= Task goal =
All that should come back is the lines of the data below from the one containing "(269, 226) none" to the one containing "[491,348,506,356] [307,366,428,378] Ta", inclusive, exactly as they stand.

──────────

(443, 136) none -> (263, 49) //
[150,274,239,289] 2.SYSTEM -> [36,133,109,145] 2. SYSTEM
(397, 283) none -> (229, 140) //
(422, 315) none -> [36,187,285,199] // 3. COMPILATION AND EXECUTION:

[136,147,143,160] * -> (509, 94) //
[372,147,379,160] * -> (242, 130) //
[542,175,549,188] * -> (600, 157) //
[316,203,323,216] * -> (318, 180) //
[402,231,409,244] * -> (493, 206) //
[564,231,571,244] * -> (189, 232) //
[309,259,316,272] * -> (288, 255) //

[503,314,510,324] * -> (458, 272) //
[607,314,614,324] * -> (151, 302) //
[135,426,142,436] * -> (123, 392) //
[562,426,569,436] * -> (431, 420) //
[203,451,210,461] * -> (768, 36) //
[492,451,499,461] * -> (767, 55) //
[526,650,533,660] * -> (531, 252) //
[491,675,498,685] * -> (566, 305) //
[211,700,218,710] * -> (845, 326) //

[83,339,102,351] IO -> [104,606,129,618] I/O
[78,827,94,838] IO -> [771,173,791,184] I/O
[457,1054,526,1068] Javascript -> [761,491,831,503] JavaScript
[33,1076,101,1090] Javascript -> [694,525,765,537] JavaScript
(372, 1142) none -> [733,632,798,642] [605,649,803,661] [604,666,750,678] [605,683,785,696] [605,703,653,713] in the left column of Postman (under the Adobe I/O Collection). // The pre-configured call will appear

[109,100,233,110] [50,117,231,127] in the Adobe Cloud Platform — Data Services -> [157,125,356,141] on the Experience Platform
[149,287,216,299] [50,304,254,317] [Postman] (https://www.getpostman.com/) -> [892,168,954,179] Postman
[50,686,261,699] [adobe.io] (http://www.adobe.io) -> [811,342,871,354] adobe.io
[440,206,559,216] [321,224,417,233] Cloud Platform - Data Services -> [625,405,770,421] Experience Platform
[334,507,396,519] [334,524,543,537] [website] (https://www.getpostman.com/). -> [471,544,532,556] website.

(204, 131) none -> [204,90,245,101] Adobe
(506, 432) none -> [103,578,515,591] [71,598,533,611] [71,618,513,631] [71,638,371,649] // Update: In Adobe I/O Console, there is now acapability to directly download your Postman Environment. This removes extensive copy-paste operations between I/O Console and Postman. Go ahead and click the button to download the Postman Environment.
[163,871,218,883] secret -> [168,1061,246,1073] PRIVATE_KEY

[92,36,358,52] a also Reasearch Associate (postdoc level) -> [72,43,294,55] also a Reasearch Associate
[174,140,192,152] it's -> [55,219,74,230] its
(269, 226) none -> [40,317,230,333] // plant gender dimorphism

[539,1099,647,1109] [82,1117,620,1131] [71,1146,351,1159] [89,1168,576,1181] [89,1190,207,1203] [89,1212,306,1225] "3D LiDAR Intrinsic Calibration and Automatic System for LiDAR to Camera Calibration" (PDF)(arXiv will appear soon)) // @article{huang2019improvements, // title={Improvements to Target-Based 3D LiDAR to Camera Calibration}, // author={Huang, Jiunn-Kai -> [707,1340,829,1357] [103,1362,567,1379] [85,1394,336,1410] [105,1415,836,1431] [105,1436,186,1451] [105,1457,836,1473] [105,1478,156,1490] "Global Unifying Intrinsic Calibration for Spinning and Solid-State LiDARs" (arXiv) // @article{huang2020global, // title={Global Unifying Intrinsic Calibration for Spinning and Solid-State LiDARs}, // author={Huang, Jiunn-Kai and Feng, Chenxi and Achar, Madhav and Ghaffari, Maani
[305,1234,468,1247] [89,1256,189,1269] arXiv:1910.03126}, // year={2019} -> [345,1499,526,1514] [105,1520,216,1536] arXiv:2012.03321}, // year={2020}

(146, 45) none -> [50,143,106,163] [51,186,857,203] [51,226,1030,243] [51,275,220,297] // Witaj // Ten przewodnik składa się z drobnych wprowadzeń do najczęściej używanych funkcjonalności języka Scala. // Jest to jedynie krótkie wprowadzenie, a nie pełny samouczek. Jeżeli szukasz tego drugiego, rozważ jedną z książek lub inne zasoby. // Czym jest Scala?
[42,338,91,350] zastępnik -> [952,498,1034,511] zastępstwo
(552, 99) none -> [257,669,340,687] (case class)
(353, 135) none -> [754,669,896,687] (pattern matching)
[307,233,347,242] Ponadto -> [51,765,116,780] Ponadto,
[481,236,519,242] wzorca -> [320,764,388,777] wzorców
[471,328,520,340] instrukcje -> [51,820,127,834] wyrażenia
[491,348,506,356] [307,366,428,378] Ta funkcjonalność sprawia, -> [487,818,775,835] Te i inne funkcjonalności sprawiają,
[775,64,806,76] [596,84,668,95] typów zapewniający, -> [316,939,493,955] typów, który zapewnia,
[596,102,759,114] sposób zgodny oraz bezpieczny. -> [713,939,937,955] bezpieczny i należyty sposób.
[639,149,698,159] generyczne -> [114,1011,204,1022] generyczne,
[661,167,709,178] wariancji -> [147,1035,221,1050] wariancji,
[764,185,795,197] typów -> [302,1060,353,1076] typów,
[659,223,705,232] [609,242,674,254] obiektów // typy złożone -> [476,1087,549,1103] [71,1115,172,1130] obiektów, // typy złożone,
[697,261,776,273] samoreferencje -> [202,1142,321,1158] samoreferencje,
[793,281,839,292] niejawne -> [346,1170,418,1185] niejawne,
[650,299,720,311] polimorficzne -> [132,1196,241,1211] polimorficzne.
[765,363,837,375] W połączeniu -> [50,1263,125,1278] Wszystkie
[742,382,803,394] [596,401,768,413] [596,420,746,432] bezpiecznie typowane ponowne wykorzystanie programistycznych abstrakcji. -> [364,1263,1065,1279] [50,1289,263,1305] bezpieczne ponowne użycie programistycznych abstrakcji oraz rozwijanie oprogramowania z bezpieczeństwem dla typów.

──────────

= Result of this task =
(269, 226) none -> [40,317,230,333] // plant gender dimorphism

[539,1099,647,1109] [82,1117,620,1131] [71,1146,351,1159] [89,1168,576,1181] [89,1190,207,1203] [89,1212,306,1225] "3D LiDAR Intrinsic Calibration and Automatic System for LiDAR to Camera Calibration" (PDF)(arXiv will appear soon)) // @article{huang2019improvements, // title={Improvements to Target-Based 3D LiDAR to Camera Calibration}, // author={Huang, Jiunn-Kai -> [707,1340,829,1357] [103,1362,567,1379] [85,1394,336,1410] [105,1415,836,1431] [105,1436,186,1451] [105,1457,836,1473] [105,1478,156,1490] "Global Unifying Intrinsic Calibration for Spinning and Solid-State LiDARs" (arXiv) // @article{huang2020global, // title={Global Unifying Intrinsic Calibration for Spinning and Solid-State LiDARs}, // author={Huang, Jiunn-Kai and Feng, Chenxi and Achar, Madhav and Ghaffari, Maani
[305,1234,468,1247] [89,1256,189,1269] arXiv:1910.03126}, // year={2019} -> [345,1499,526,1514] [105,1520,216,1536] arXiv:2012.03321}, // year={2020}

(146, 45) none -> [50,143,106,163] [51,186,857,203] [51,226,1030,243] [51,275,220,297] // Witaj // Ten przewodnik składa się z drobnych wprowadzeń do najczęściej używanych funkcjonalności języka Scala. // Jest to jedynie krótkie wprowadzenie, a nie pełny samouczek. Jeżeli szukasz tego drugiego, rozważ jedną z książek lub inne zasoby. // Czym jest Scala?
[42,338,91,350] zastępnik -> [952,498,1034,511] zastępstwo
(552, 99) none -> [257,669,340,687] (case class)
(353, 135) none -> [754,669,896,687] (pattern matching)
[307,233,347,242] Ponadto -> [51,765,116,780] Ponadto,
[481,236,519,242] wzorca -> [320,764,388,777] wzorców
[471,328,520,340] instrukcje -> [51,820,127,834] wyrażenia
[491,348,506,356] [307,366,428,378] Ta funkcjonalność sprawia, -> [487,818,775,835] Te i inne funkcjonalności sprawiają,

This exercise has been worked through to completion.